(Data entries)
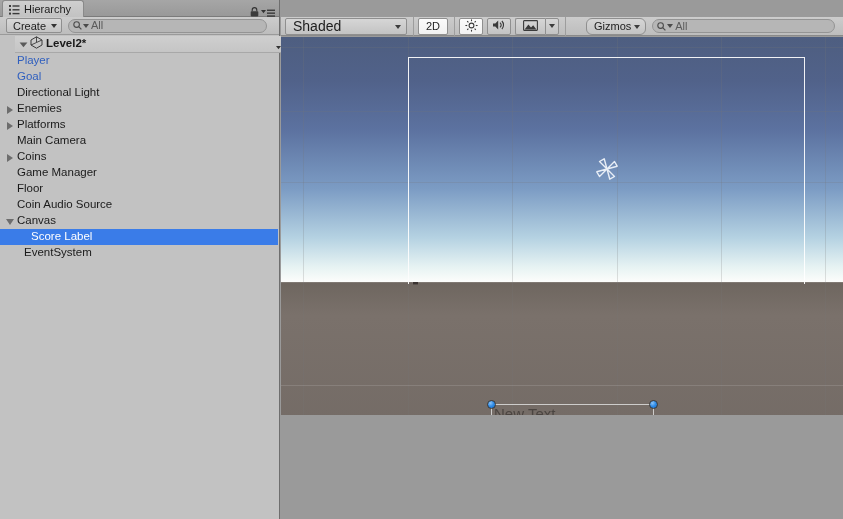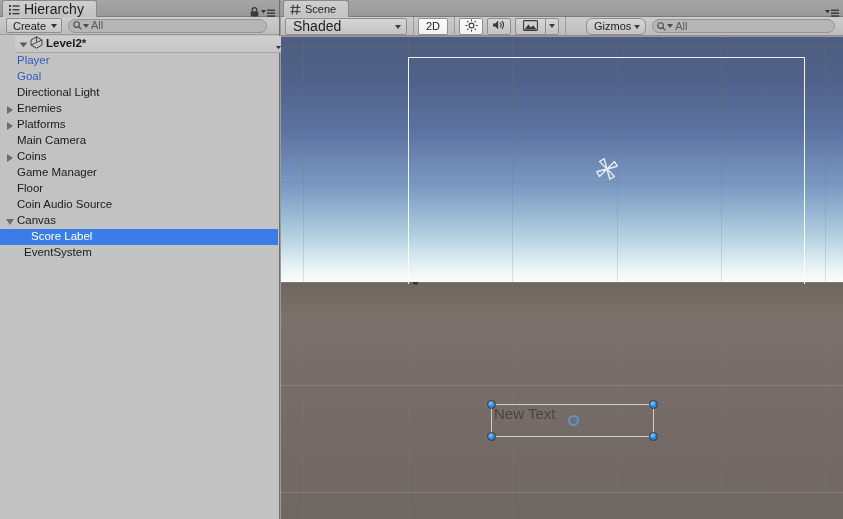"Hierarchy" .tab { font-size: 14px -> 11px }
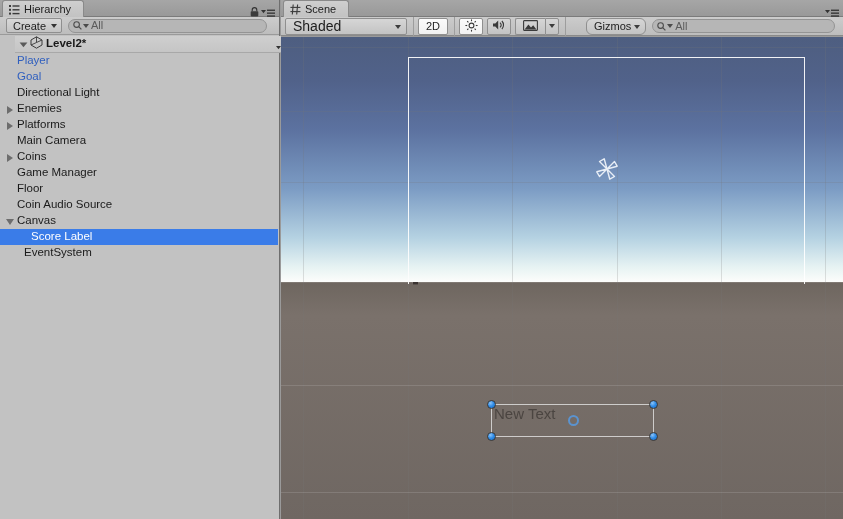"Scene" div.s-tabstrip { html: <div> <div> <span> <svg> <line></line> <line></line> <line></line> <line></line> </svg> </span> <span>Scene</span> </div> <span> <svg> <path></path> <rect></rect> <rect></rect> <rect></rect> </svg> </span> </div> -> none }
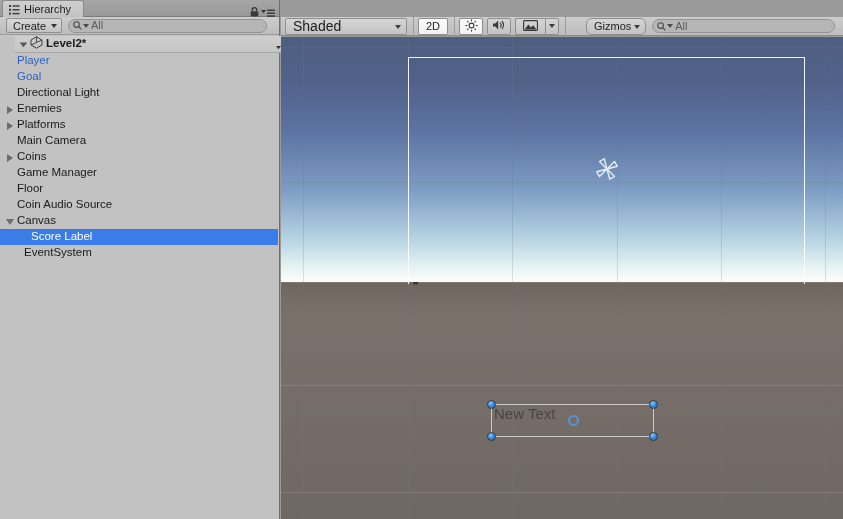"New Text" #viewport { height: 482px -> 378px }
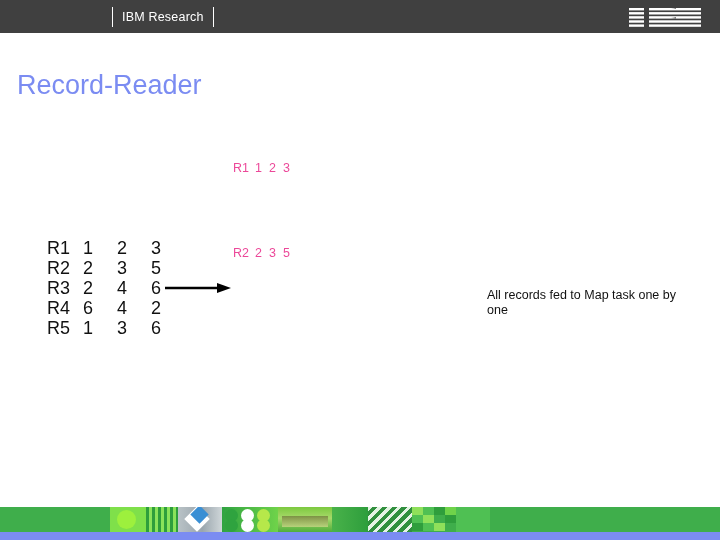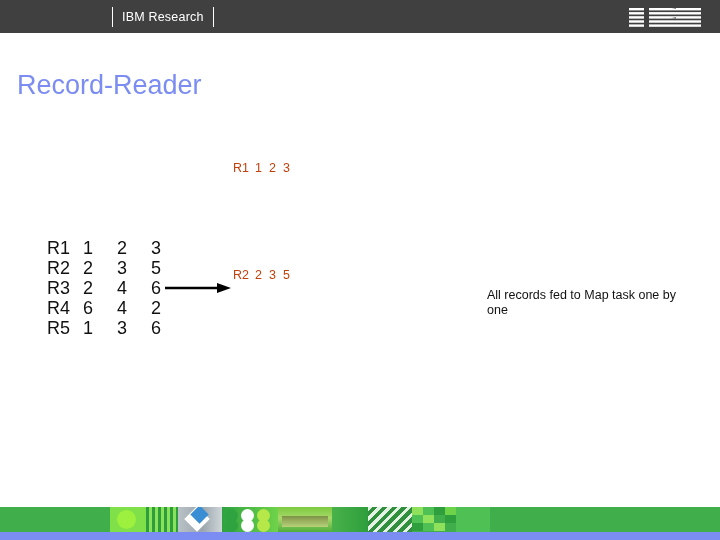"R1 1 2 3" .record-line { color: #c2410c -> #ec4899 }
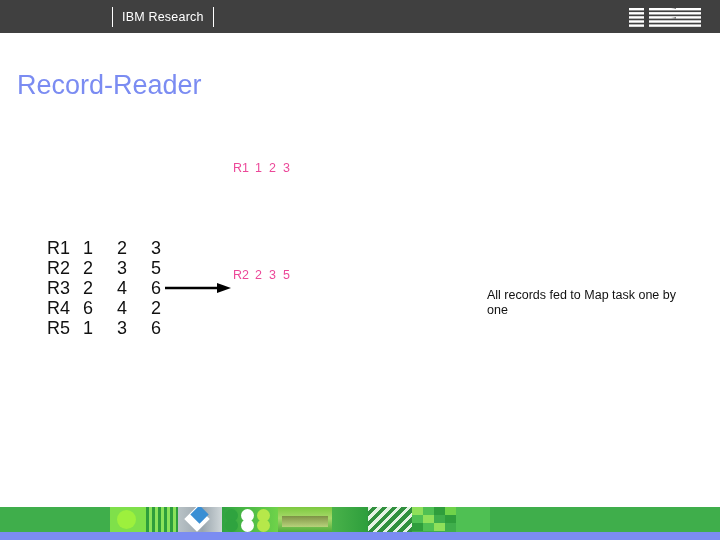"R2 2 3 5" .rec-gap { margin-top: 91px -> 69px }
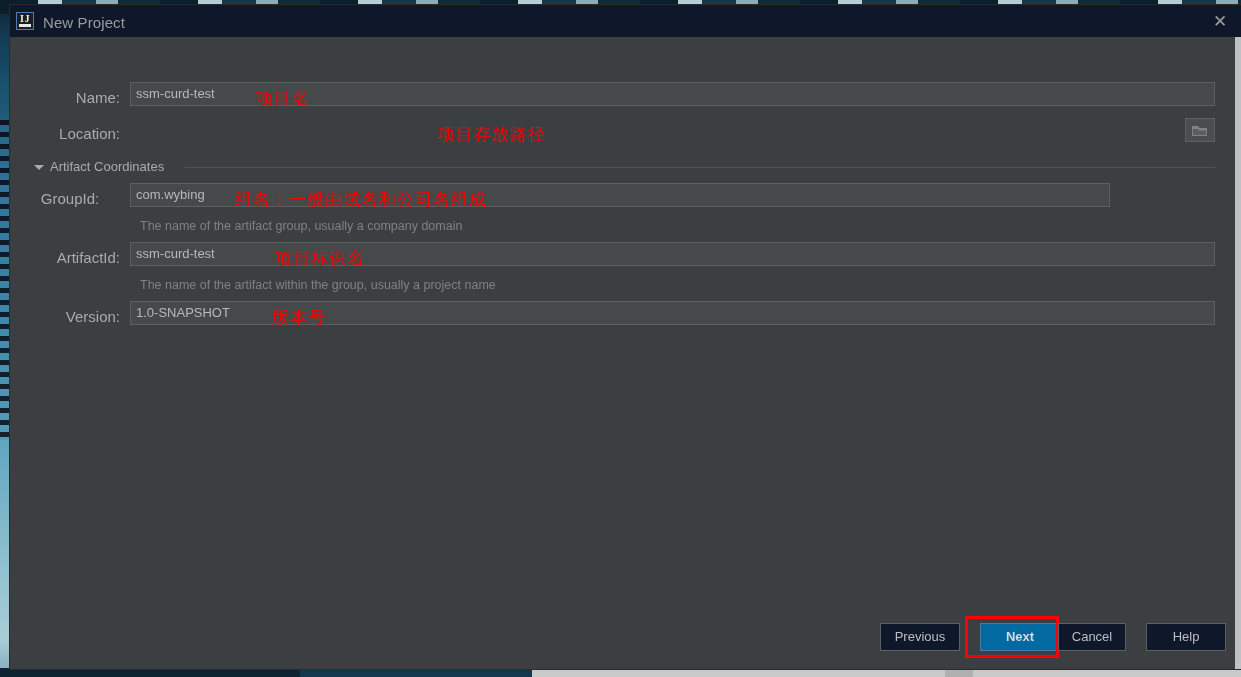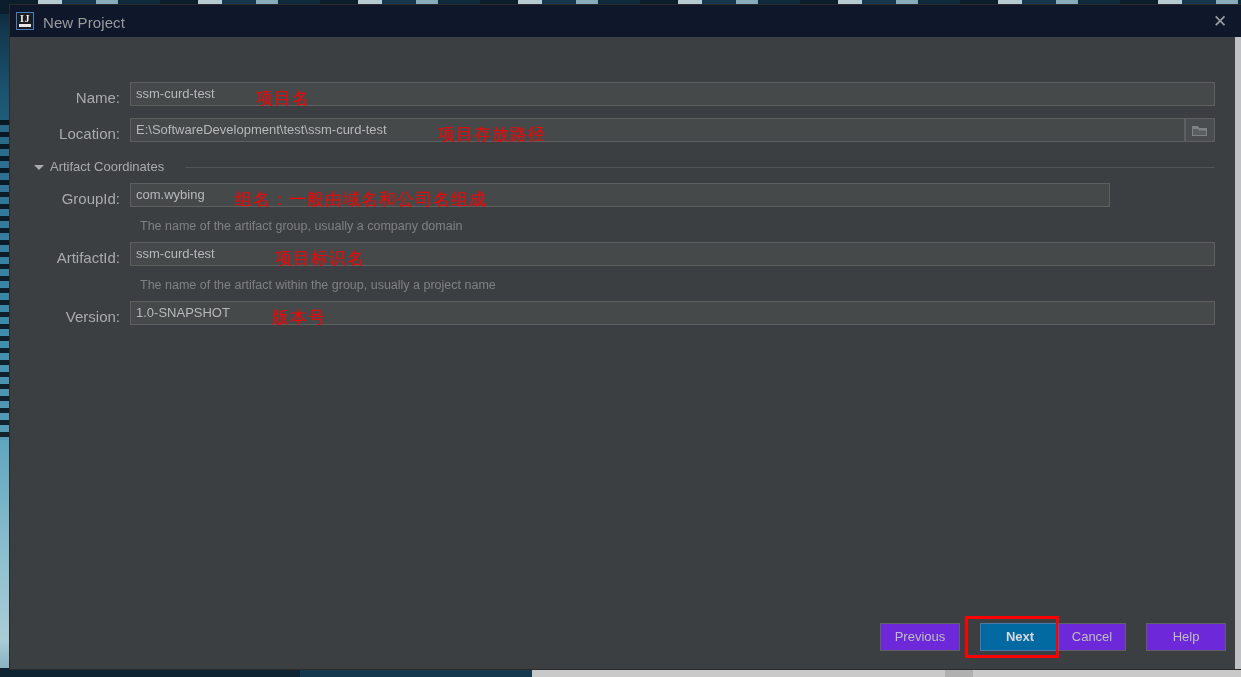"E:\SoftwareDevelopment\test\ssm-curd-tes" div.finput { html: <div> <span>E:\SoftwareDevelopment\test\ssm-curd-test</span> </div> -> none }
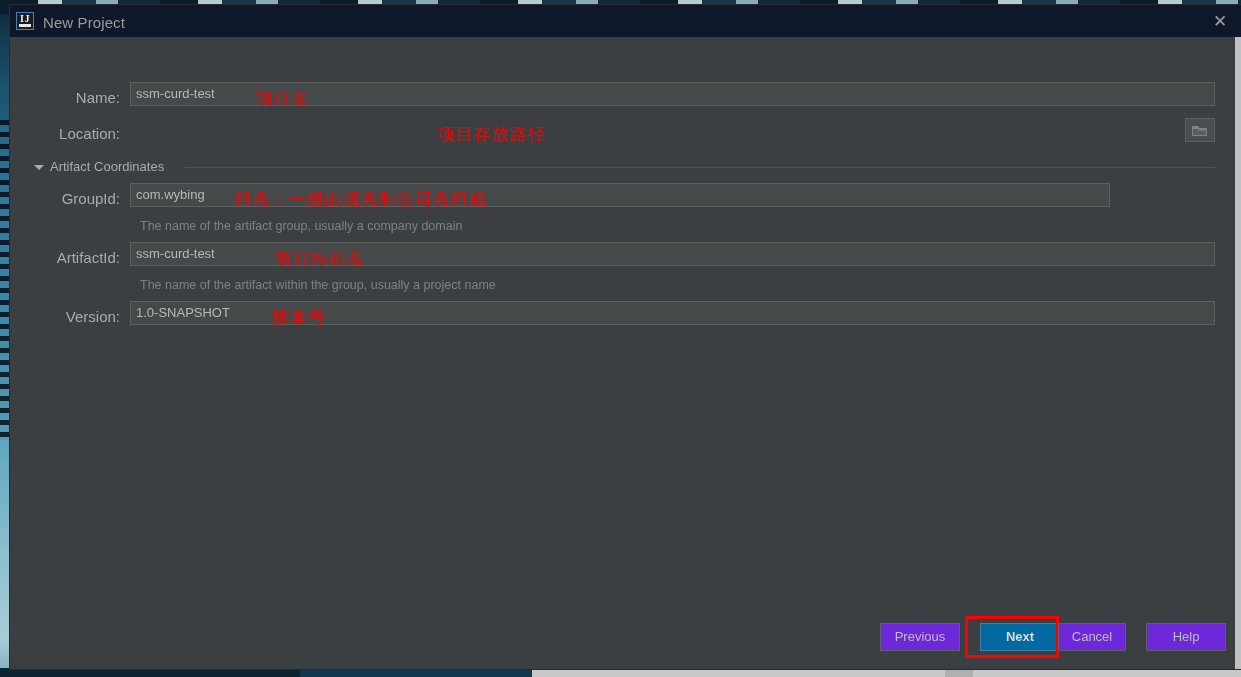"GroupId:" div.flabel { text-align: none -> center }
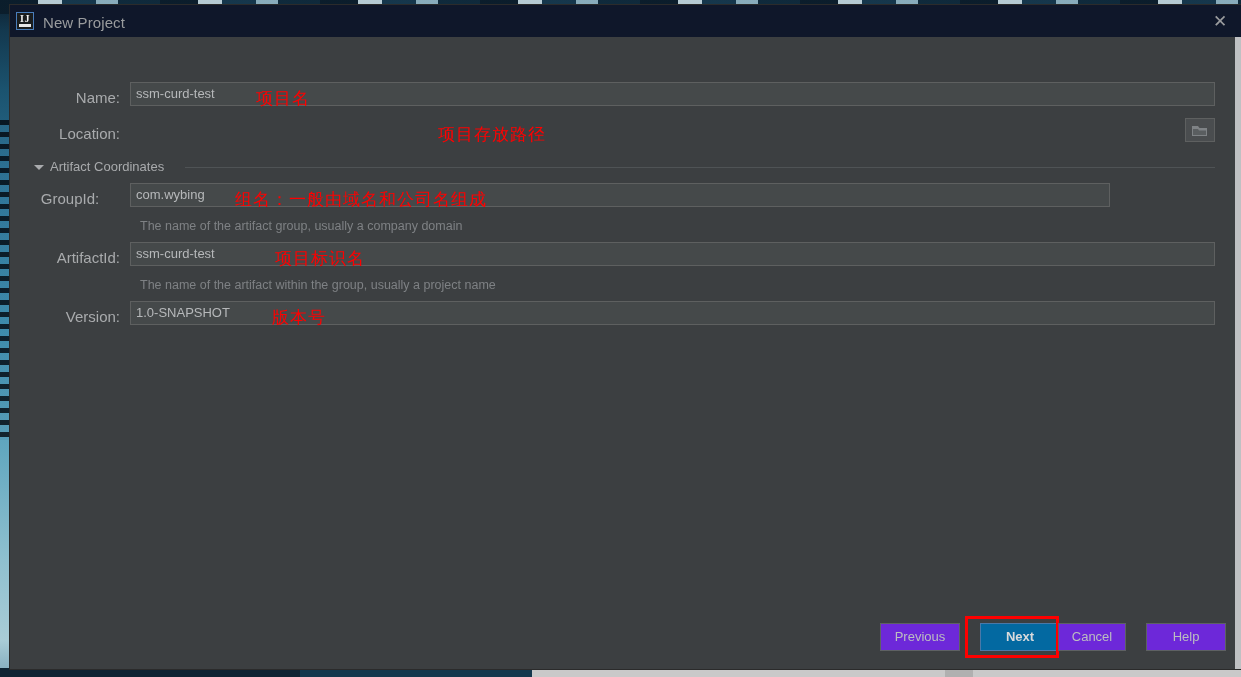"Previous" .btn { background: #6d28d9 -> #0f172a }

(Task directions): Nothing but the records, repeated exactly and stripped of pictures, should appear in the answer.

(Solution to this problem):
"Hierarchy" .tab { font-size: 14px -> 11px }
"Scene" div.s-tabstrip { html: <div> <div> <span> <svg> <line></line> <line></line> <line></line> <line></line> </svg> </span> <span>Scene</span> </div> <span> <svg> <path></path> <rect></rect> <rect></rect> <rect></rect> </svg> </span> </div> -> none }
"New Text" #viewport { height: 482px -> 378px }
"R1 1 2 3" .record-line { color: #c2410c -> #ec4899 }
"R2 2 3 5" .rec-gap { margin-top: 91px -> 69px }
"E:\SoftwareDevelopment\test\ssm-curd-tes" div.finput { html: <div> <span>E:\SoftwareDevelopment\test\ssm-curd-test</span> </div> -> none }
"GroupId:" div.flabel { text-align: none -> center }
"Previous" .btn { background: #6d28d9 -> #0f172a }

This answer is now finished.